Here's Jesse
Here’s Jesse sitting at the foot of Mother’s bed. Jesse on a folding chair dragged from the kitchen. There are scratch marks on the hardwood floors. A clear path from there to here. Jesse waits for his mother to wake up. She’s been asleep for two days.
Here’s Mother watching after Jesse for 52 years. A mother who regrets being young and reckless, 16 and pregnant, chain smoking until her family abandons her. Here’s mother now exhausted, every moment of her life dedicated to her boy Jesse. A boy just a little slow. Always a little slow. Nonetheless, everything for him. Even her last breath a prayer for Jesse.
The body is really starting to smell now. “Pee-yew,” Jesse says and laughs, “Mom you smell.”
Once Jesse said he was ready to be alone and Mother believed him. She left for only a few hours to see the dentist. Shortly after she departed, Jesse had locked himself out of the apartment. Police found him a day later sleeping in the parking lot of an IHOP. They thought he was a drunk until they brought him into the station. “He’s just a little slow,” Mother explained. No charges were issued.
Here’s the problem. After the incident, Mother told Jesse to never leave the apartment without her. Jesse always listens to Mother.
The body is bloated. “Oh Mom you’re looking so fat.” The stomach protrudes and there’s bruises on her grey skin.

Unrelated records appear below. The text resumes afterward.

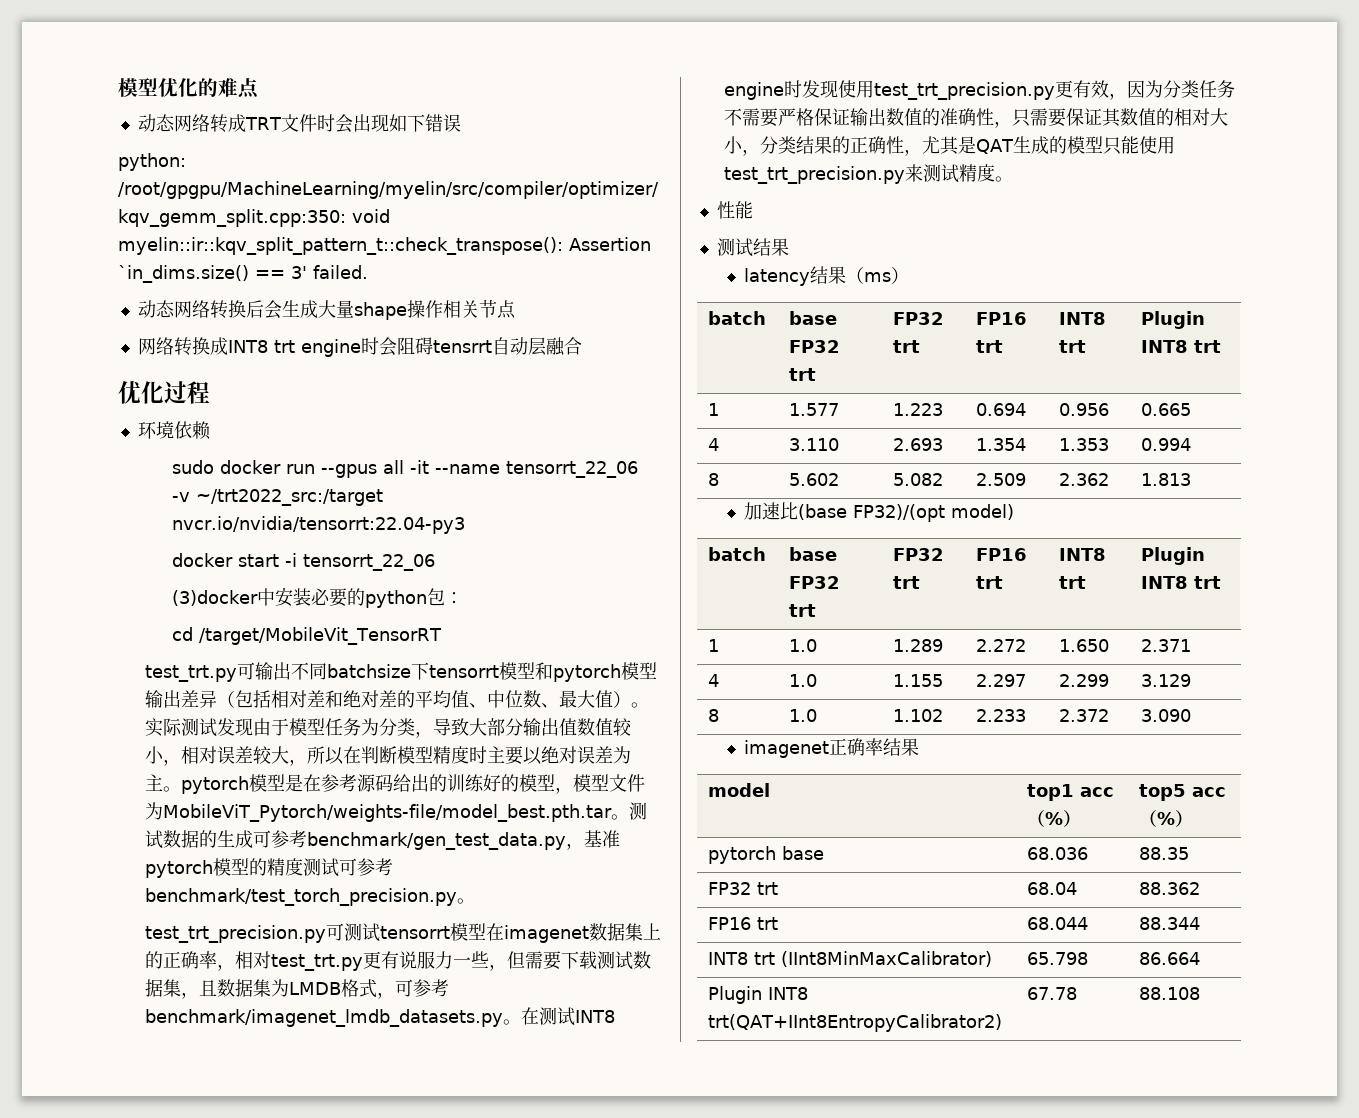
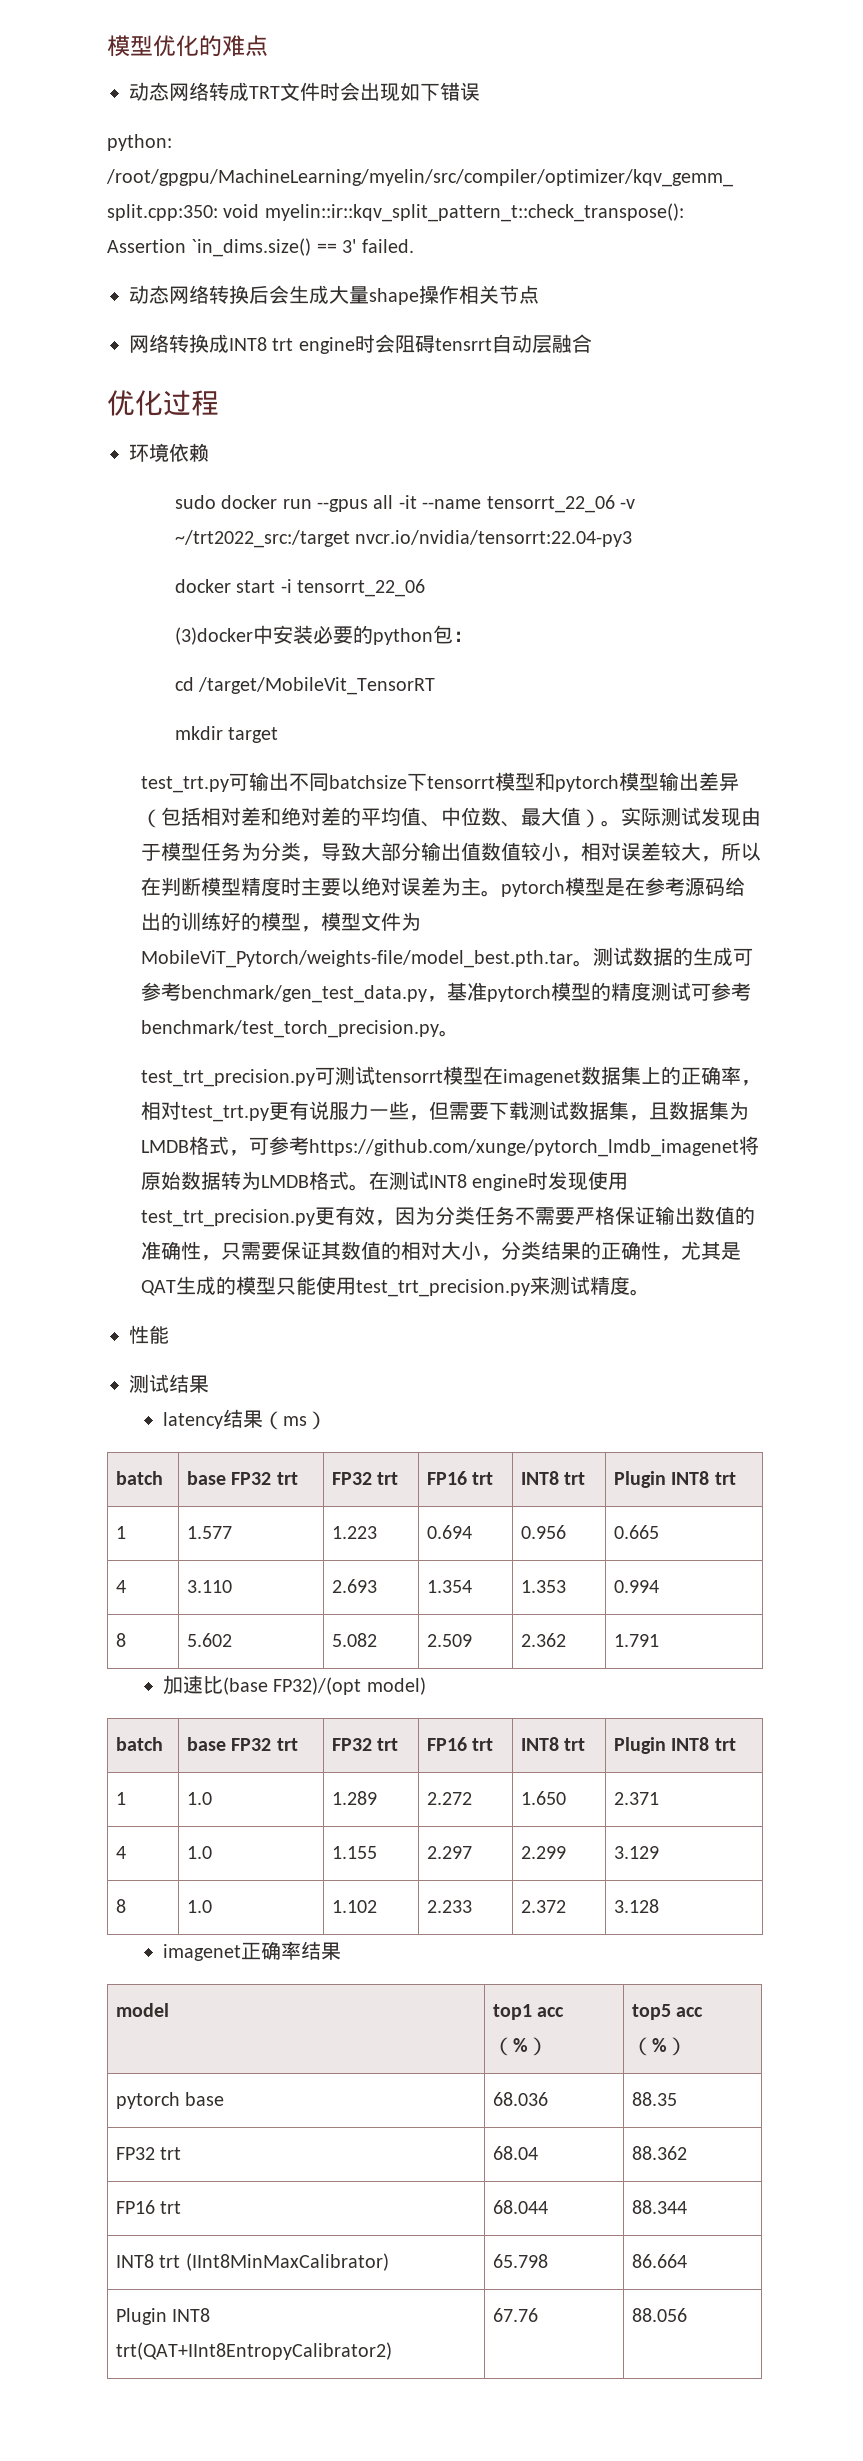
(443, 636) none -> [174,726,279,743] // mkdir target
[145,1009,504,1027] benchmark/imagenet_lmdb_datasets.py -> [308,1136,759,1157] [140,1171,349,1190] https://github.com/xunge/pytorch_lmdb_imagenet将原始数据转为LMDB格式
[1141,473,1192,486] 1.813 -> [614,1634,660,1647] 1.791
[1141,709,1192,722] 3.090 -> [614,1899,660,1913] 3.128
[1027,987,1078,1000] [1139,987,1201,1000] 67.78 | 88.108 -> [493,2308,539,2322] [632,2308,688,2322] 67.76 | 88.056

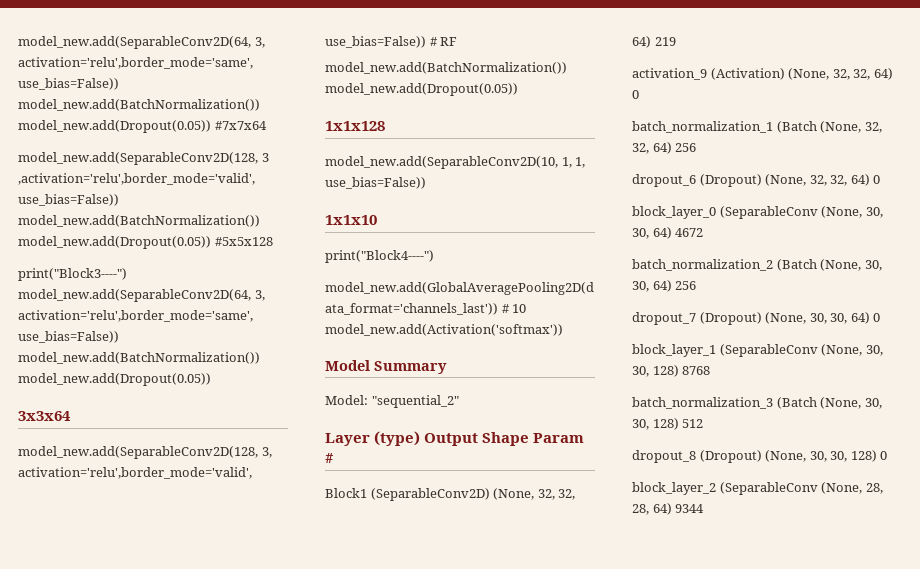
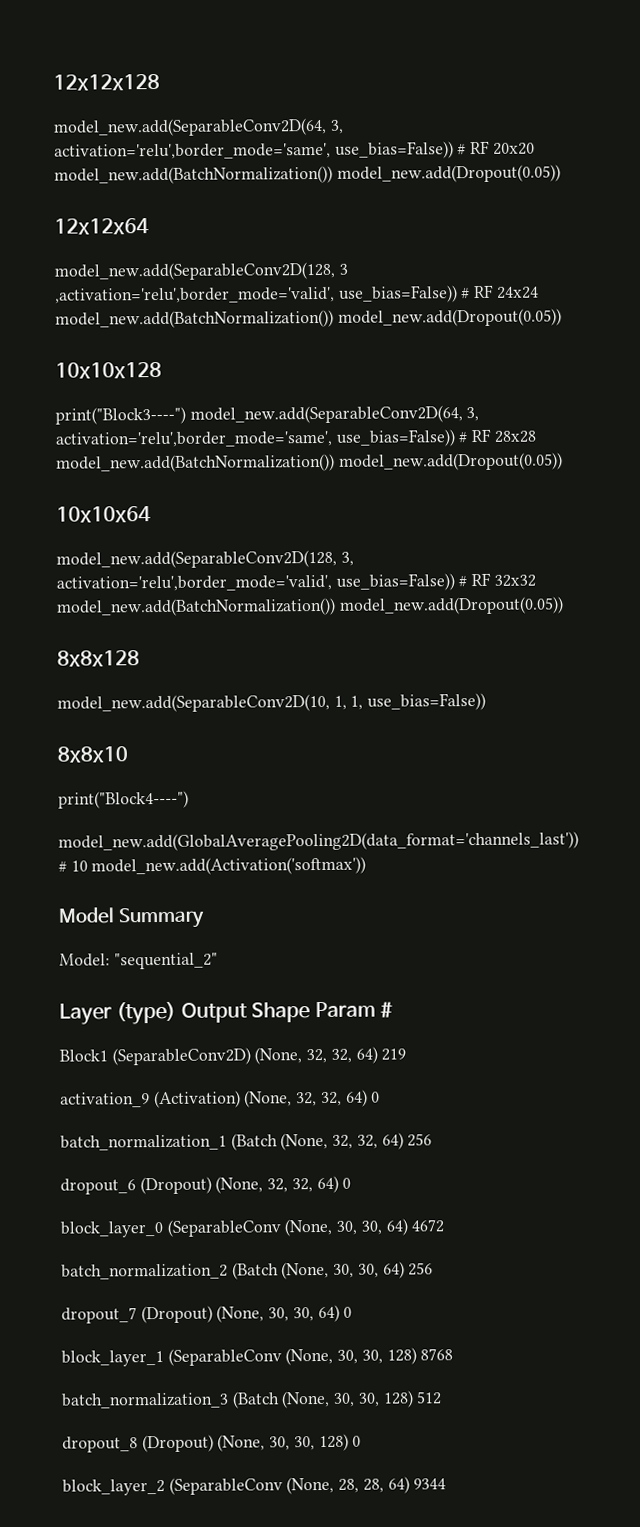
[18,36,265,49] [18,57,253,69] [18,78,119,90] [18,99,260,111] [18,120,267,133] model_new.add(SeparableConv2D(64, 3, activation='relu',border_mode='same', use_bias=False)) model_new.add(BatchNormalization()) model_new.add(Dropout(0.05)) #7x7x64 -> [53,73,160,91] [53,117,344,137] [54,140,535,160] [54,164,561,185] [54,218,149,235] 12x12x128 // model_new.add(SeparableConv2D(64, 3, activation='relu',border_mode='same', use_bias=False)) # RF 20x20 model_new.add(BatchNormalization()) model_new.add(Dropout(0.05)) // 12x12x64
[18,215,260,227] [18,236,273,249] model_new.add(BatchNormalization()) model_new.add(Dropout(0.05)) #5x5x128 -> [461,284,539,300] [55,308,562,329] [55,361,162,379] # RF 24x24 model_new.add(BatchNormalization()) model_new.add(Dropout(0.05)) // 10x10x128
[18,352,260,364] [18,373,211,386] [18,411,71,421] model_new.add(BatchNormalization()) model_new.add(Dropout(0.05)) // 3x3x64 -> [458,428,536,444] [56,452,563,473] [56,506,151,523] # RF 28x28 model_new.add(BatchNormalization()) model_new.add(Dropout(0.05)) // 10x10x64
[325,62,567,74] [325,83,518,96] [325,121,385,131] // model_new.add(BatchNormalization()) model_new.add(Dropout(0.05)) // 1x1x128 -> [493,574,536,587] [56,596,564,617] [57,650,140,667] 32x32 model_new.add(BatchNormalization()) model_new.add(Dropout(0.05)) // 8x8x128
[325,215,377,225] 1x1x10 -> [57,746,128,763] 8x8x10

Flies are sneaking through the cracks in the walls. “Wake up, Mom.”
Here’s one can of corn and two cans of string beans on Mother’s nightstand. Jesse only knows how to work the electric can opener, but Mother doesn’t want to eat. Jesse eats baked beans, because Mother always told him he loved beans.
Here’s Jesse with bean stains all over his shirt and pants, un-showered, hands filthy.
Here’s Mother unmoved. Her worst fear come to reality. Where will Jesse go now? He knows no one. He had one friend, Steven, who died years earlier. Even at his funeral Jesse did not understand. “Steven, you want to play tennis?” he asked the man in the casket.